I'd disagree with that Bob.. I actually think that this is probably the one country in the world where the population and government will take a short term punch on the chin to make sure that this sell out doesn't happen to the next generation so they don't end up hospitalised.. I may be wrong but the Kiwi identity is something that is incredibly unique and while we have been sold out for the last decade for personal gains, which many thought was wonderful before seeing the side effects, I think that there are a very good number of commentators here (who recognise that it will cost them a few bob in the short term but care more about the next generation's future).... This is a very special place Bob... Undoubtedly there will be those that don't share the kiwi ethos, culture, character and history who will try and oppose it..and my guess is that they haven't a true grasp of what this place really is.... but let's see what the rest of the country decides (has already decided)...

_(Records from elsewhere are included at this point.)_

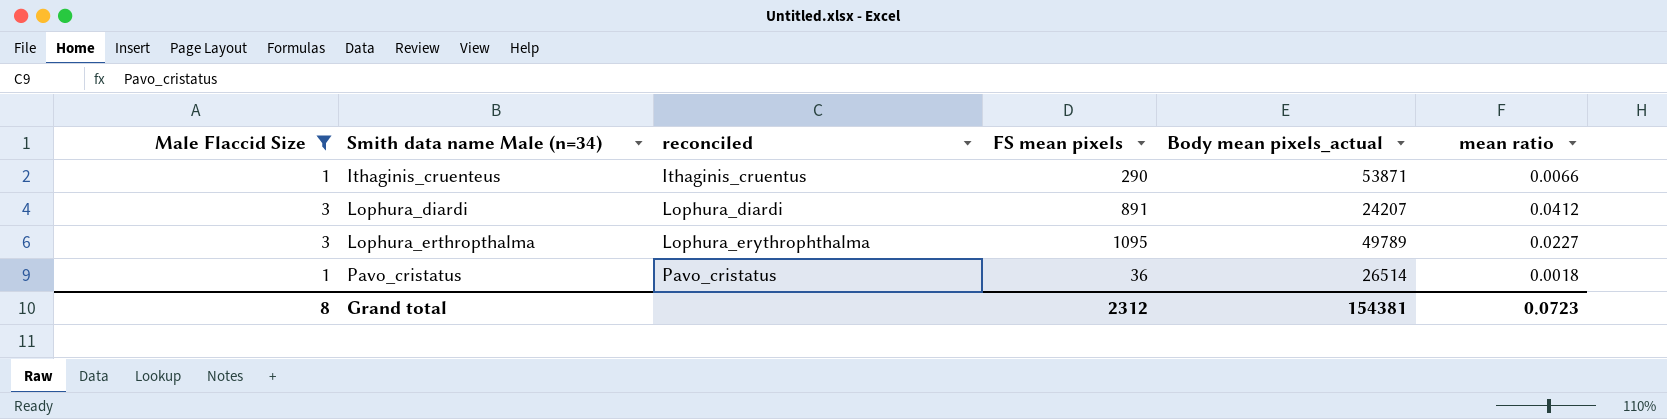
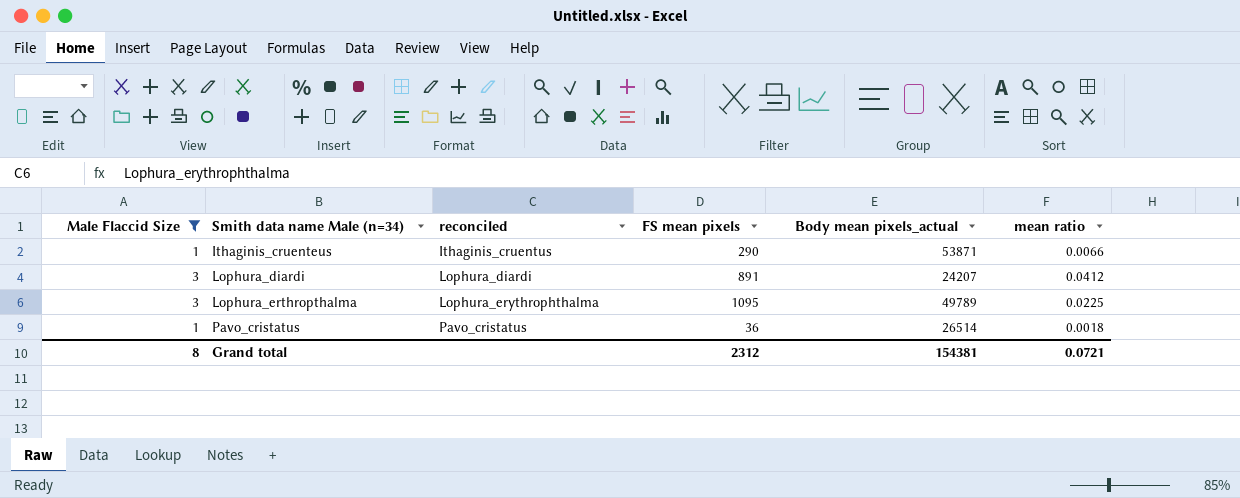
Lophura_erthropthalma | mean ratio: 0.0227 -> 0.0225
Grand total | mean ratio: 0.0723 -> 0.0721

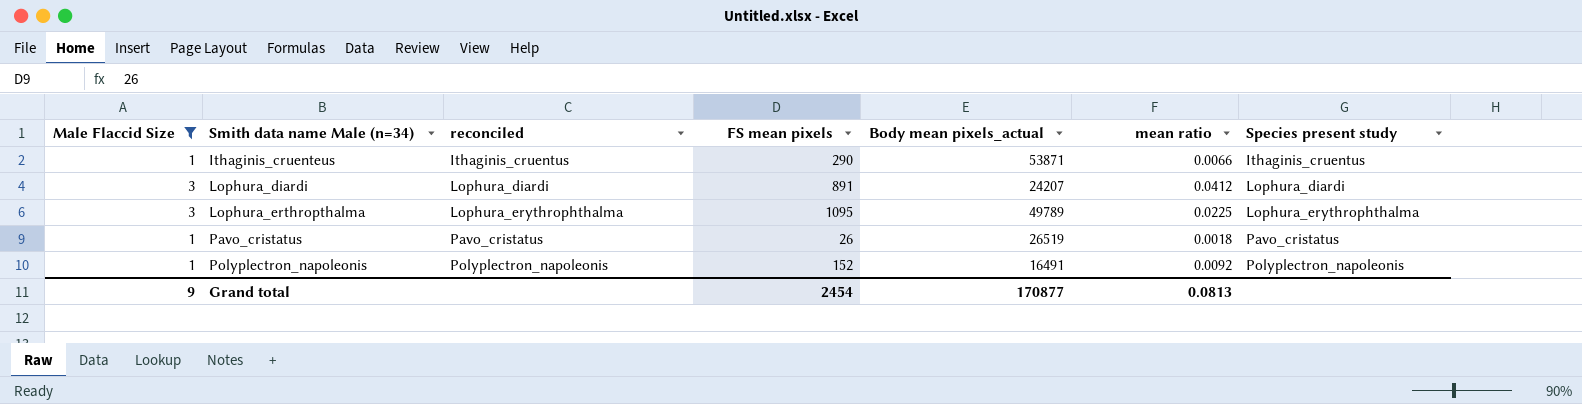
column Species present study | position: none -> 7
Pavo_cristatus | FS mean pixels: 36 -> 26
Pavo_cristatus | Body mean pixels_actual: 26514 -> 26519
row Polyplectron_napoleonis: none -> 1 | Polyplectron_napoleonis | 152 | 16491 | 0.0092 | Polyplectron_napoleonis
Grand total | Male Flaccid Size: 8 -> 9
Grand total | FS mean pixels: 2312 -> 2454
Grand total | Body mean pixels_actual: 154381 -> 170877
Grand total | mean ratio: 0.0721 -> 0.0813

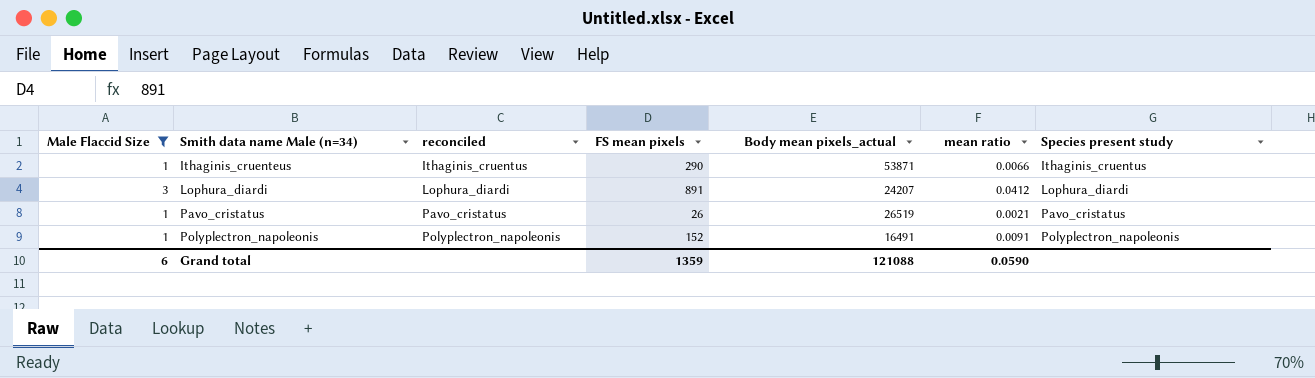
row Lophura_erthropthalma: 3 | Lophura_erythrophthalma | 1095 | 49789 | 0.0225 | Lophura_erythrophthalma -> none
Pavo_cristatus | mean ratio: 0.0018 -> 0.0021
Polyplectron_napoleonis | mean ratio: 0.0092 -> 0.0091
Grand total | Male Flaccid Size: 9 -> 6
Grand total | FS mean pixels: 2454 -> 1359
Grand total | Body mean pixels_actual: 170877 -> 121088
Grand total | mean ratio: 0.0813 -> 0.0590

question though, you're not the Bob from Remuera that I talked of earlier who sold out to Mr Chan are you? to try and buy in Hastings and Queenstown?
Sorry Nic but we stand already with a couple generations losing the safety of having secure housing & less financial stress. Rising mental health issues, state home demand, overcrowding and booms in respiratory diseases is now the norm. Nothing left to do but to pray we sort it out in time for the unborn future generations. Seriously when housing mortgage ads now become aspirational dreams which are considered as rare as a lottery win it is already too late for the last couple of generations, (and mine for that matter since the retirement housing crunch is a massive issue, the pension does not even cover rentals so chances are there will be far more retirees on the waitlist for state homes blocking those who truly need accessible homes instead of just any home they can flat with others in).
Houses still selling on the North Shore no problem, but the prices are down. Looks to me an average of about 10% looking at the dozen or so sold through Harcourts recently. Would not like to predict the outcome of the remainder of this year but I'm now out of the housing market.